Why There’s No Point in Taking 10,000 Steps Each Day
Perhaps you’ve heard that it’s necessary to take 10,000 steps each day to maintain your well-being and strong health. There are many step-o-meters, smartwatches, fitness trackers, and other applications designed to track this process and watch a person’s activity during the day. But how true is this information, and can 10,000 steps a day really improve your life?
5-Minute Crafts invites you to look at this matter from the perspective of science in order to connect all the dots.
Getting benefits from walking
Walking is one of the most beneficial forms of physical activity. It helps to maintain a healthy weight, improve cardiovascular function, reduce high blood pressure, and it also has a beneficial effect on your mood. Its main advantage is accessibility and simplicity: almost any of us can get up from the couch and walk around the neighborhood and feel the benefits of this activity.

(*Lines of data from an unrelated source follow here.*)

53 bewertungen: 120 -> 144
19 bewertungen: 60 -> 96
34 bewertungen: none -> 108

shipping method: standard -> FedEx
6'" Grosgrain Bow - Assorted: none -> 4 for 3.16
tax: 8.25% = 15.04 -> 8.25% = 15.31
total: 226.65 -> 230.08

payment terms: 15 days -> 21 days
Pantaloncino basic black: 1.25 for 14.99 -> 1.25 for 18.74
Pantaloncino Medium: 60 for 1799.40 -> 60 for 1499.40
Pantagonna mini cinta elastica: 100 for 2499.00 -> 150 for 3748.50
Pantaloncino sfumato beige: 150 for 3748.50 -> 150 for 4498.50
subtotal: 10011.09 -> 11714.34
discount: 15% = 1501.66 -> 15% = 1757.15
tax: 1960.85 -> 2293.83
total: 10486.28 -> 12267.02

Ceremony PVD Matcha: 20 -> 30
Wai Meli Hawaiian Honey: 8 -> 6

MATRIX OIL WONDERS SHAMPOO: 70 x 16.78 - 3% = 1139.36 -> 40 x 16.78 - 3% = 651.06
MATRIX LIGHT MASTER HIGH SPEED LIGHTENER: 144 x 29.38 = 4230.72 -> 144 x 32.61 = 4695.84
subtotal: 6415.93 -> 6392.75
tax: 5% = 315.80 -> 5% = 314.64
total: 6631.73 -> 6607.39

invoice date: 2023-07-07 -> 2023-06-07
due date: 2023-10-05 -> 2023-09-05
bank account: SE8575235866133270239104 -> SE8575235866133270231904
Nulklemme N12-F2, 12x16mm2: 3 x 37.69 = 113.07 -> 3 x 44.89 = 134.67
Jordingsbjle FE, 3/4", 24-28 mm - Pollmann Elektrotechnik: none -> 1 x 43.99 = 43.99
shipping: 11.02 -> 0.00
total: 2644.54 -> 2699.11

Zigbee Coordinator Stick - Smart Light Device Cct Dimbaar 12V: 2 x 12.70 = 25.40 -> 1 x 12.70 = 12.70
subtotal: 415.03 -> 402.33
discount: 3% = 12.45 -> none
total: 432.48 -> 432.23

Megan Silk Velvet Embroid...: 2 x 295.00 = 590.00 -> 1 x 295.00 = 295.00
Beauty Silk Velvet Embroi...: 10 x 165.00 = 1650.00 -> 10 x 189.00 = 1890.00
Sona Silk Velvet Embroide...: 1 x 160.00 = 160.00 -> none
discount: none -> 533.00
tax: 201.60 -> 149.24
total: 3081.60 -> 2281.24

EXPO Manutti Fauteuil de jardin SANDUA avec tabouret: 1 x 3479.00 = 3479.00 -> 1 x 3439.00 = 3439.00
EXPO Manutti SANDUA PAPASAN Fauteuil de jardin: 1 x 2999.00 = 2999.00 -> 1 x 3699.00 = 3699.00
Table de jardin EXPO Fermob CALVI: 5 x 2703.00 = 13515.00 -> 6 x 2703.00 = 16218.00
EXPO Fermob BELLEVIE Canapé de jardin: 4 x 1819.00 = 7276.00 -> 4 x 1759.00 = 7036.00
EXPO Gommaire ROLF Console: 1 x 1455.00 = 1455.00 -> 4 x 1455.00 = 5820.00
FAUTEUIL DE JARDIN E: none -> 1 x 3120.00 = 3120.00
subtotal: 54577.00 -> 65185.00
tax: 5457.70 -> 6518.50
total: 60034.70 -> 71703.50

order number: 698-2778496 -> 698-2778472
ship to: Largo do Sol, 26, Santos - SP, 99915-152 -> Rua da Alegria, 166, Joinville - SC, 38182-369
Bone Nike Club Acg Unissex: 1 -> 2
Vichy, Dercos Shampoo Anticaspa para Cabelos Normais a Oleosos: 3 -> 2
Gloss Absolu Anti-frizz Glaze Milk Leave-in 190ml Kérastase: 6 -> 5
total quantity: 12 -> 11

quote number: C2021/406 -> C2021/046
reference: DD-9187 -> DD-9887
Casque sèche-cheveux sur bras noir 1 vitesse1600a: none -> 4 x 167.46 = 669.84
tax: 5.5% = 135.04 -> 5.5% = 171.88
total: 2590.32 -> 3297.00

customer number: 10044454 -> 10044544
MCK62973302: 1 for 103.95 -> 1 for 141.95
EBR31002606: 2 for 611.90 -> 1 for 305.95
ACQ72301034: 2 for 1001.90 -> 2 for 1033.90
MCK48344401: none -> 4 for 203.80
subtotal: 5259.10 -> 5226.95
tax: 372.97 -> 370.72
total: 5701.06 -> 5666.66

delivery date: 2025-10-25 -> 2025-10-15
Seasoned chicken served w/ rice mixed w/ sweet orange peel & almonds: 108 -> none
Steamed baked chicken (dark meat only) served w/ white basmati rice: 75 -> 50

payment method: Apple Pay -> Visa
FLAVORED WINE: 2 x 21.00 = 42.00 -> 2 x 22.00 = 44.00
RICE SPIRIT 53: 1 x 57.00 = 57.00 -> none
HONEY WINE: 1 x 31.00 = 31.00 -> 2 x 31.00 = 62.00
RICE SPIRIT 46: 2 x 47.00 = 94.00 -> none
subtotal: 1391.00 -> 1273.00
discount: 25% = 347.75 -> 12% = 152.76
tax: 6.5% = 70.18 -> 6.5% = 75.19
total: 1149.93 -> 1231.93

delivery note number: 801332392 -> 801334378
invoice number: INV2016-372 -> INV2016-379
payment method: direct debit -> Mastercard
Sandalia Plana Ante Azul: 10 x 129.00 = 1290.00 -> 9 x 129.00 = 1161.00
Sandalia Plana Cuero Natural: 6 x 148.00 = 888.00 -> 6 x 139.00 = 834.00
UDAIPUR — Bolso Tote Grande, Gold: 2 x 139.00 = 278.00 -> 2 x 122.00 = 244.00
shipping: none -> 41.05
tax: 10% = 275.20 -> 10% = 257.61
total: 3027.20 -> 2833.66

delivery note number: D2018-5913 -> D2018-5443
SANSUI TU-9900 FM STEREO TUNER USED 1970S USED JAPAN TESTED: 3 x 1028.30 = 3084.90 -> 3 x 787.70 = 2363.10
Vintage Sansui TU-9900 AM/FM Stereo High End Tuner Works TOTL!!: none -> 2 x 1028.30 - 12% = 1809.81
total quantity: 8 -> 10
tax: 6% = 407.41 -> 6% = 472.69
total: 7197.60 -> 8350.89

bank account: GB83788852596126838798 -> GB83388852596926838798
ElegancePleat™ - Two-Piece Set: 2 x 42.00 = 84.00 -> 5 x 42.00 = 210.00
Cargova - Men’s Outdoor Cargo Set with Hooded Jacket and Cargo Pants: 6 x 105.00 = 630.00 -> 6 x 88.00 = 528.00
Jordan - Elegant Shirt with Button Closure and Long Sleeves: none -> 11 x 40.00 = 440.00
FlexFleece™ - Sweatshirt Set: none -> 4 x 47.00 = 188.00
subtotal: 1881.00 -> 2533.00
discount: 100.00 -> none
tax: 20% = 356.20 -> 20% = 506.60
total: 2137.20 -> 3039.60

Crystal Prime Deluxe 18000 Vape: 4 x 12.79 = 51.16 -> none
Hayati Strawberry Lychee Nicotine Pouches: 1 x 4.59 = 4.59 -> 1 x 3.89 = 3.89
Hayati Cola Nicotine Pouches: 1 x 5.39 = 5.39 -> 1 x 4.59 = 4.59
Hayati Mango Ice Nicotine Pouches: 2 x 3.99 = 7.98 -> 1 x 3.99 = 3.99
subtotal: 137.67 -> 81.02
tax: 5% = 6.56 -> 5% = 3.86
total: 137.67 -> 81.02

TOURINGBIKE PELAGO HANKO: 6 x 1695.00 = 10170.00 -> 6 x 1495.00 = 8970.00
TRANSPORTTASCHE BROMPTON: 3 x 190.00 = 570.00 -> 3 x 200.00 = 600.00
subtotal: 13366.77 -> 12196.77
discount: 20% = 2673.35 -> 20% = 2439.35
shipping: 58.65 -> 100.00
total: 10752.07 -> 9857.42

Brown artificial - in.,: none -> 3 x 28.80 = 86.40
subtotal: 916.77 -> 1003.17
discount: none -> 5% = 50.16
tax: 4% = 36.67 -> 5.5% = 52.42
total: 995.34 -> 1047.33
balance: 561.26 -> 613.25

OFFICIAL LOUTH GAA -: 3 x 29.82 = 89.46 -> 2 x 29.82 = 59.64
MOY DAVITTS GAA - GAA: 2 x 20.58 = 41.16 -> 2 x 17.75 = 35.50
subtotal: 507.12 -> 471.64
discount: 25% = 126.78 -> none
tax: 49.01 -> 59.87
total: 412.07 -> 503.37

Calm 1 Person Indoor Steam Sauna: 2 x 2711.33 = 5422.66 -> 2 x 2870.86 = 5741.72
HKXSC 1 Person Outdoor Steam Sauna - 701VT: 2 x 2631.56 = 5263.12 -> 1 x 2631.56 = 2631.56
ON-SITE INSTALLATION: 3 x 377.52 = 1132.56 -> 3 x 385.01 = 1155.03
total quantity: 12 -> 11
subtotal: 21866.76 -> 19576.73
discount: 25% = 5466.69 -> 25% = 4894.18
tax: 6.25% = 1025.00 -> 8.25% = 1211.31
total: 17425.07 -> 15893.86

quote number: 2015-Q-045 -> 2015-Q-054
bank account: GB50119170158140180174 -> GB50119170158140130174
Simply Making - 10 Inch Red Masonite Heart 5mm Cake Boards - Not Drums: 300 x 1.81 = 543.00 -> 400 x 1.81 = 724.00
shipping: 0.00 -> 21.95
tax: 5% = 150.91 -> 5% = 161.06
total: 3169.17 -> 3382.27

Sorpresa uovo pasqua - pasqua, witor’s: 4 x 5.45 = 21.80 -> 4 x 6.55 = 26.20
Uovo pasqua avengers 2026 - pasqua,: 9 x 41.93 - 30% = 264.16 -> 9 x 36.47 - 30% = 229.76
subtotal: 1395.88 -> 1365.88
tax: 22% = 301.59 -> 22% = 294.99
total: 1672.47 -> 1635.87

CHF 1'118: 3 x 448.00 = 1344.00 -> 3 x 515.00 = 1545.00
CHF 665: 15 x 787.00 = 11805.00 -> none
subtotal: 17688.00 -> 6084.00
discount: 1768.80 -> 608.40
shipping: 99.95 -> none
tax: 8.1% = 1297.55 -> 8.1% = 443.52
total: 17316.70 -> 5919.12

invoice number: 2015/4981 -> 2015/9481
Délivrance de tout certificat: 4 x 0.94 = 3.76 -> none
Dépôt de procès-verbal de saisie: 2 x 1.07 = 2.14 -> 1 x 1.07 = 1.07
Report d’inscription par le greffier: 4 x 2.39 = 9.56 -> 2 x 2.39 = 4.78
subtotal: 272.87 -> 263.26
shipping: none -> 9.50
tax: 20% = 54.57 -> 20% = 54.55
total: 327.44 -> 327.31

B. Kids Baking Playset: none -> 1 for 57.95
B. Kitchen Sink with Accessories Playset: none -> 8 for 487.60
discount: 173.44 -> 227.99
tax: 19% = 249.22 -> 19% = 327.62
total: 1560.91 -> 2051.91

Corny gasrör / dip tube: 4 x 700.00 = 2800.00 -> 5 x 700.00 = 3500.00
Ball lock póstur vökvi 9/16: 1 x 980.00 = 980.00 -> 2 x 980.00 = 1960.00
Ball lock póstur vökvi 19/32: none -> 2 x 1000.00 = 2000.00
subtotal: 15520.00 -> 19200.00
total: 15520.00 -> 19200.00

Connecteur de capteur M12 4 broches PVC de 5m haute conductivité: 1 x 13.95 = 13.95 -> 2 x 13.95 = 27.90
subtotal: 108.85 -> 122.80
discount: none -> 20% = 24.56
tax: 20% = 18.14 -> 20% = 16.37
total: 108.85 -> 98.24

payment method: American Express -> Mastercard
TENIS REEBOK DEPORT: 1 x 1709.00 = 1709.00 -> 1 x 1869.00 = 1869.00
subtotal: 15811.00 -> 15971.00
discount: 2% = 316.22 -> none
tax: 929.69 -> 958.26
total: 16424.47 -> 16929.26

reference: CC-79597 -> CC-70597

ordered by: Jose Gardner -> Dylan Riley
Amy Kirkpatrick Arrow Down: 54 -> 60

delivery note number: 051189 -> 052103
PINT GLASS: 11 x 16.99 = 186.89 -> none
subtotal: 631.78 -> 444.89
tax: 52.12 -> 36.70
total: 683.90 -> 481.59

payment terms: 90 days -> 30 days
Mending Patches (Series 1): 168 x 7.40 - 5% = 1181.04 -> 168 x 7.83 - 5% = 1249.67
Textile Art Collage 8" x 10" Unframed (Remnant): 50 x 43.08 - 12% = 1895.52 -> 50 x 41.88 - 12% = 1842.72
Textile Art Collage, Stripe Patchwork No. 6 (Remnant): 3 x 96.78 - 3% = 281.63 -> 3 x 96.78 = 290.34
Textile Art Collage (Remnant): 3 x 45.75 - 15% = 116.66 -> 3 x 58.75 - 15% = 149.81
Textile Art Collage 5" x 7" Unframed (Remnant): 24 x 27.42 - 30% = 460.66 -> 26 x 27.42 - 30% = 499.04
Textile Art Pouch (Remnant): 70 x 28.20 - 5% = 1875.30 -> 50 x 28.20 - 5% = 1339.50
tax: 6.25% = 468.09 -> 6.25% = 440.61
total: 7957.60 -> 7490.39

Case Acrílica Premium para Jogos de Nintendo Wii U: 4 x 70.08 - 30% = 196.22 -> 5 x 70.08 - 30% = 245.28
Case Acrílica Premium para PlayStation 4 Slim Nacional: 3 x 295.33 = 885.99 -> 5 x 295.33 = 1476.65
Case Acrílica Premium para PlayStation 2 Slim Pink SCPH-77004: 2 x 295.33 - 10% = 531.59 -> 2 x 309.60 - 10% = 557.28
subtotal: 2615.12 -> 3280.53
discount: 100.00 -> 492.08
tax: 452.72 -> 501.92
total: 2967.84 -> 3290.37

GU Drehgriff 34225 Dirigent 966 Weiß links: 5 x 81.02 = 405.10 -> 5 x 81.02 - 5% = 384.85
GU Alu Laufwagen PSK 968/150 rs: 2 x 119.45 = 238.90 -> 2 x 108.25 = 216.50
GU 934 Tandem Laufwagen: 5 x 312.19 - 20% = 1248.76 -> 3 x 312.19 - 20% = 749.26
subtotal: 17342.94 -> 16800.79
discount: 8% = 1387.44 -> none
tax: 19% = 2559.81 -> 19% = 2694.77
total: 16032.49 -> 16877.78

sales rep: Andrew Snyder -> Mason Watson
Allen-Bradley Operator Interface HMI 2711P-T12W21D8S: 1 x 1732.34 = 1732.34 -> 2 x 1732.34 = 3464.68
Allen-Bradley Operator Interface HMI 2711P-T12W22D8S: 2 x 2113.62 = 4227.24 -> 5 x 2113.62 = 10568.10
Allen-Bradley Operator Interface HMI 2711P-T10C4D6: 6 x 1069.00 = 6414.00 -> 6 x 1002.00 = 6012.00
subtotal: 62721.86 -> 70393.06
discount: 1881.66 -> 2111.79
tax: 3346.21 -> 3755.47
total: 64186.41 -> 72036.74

Whether or not it’s necessary to take 10,000 steps each day
We are often recommended to take 10,000 steps a day to maintain our health — some sources advise taking at least 5,000 steps. In an experiment that lasted for 13 years, it was found that people who take at least 7,000 steps a day have a 50%-70% lower risk of dying early compared to those who take less than 7,000 steps a day. At the same time, the speed of steps taken or an increase in their number does not affect mortality. It’s assumed that after a specific moment, additional steps no longer have a positive effect.
But even such recommendations shouldn’t be taken as a mandatory norm, just as some kind of guideline. Additionally, we can pay attention to the indicators of average activities that are characteristic of people of different ages and that are based on observations made in the framework of various studies. For example, a child who is just learning to walk may, on average, take only a couple of steps a day or not take any at all. Boys and young men, ages 5 to 19, take 12,000 to 16,000 steps a day. At the same time, girls and young women are less active: they take anywhere from 10,000 to 13,000 steps per day. In another study that monitored the activity of 1,000 adults, it was found that men take an average of 5,340 steps per day, and women, 4,912 steps — although this number may be different depending on the country of residence and household habits.
In any case, in order not to turn a healthy activity into a harmful one, people should remember about restrictions, especially when trying to take on a several-day norm at once.
If for some reason, a long walk doesn’t fit in your daily schedule, activities like swimming, riding a bike, playing tennis, dancing, heavyweight lifting, and many others can become a good alternative.
How to move more during the day
- Add music. Listening to your favorite songs can make your walks more appealing. It’s not mandatory to go to a park to do it — just park your car not too far from your office and walk the rest of the way on foot. Or you can get off public transport a bit earlier than usual in order to walk 1-2 bus stops.
- Take a dog with you. If you don’t have a dog, you can sign up as a volunteer to some animal shelter where, after passing an introductory course and undergoing short training, you will be able to walk dogs. You can also join in on the daily walks of your friend who has a dog.
- Encourage your family members to join you. Instead of watching TV with your family, suggest you take a walk together.
- Add diversity to your working day. Instead of sending e-mails to your colleagues, you can walk to their working place. When having a meeting, invite them not to sit in one place but to take a walk and discuss work matters while doing so. You can also use the stairs instead of the elevator.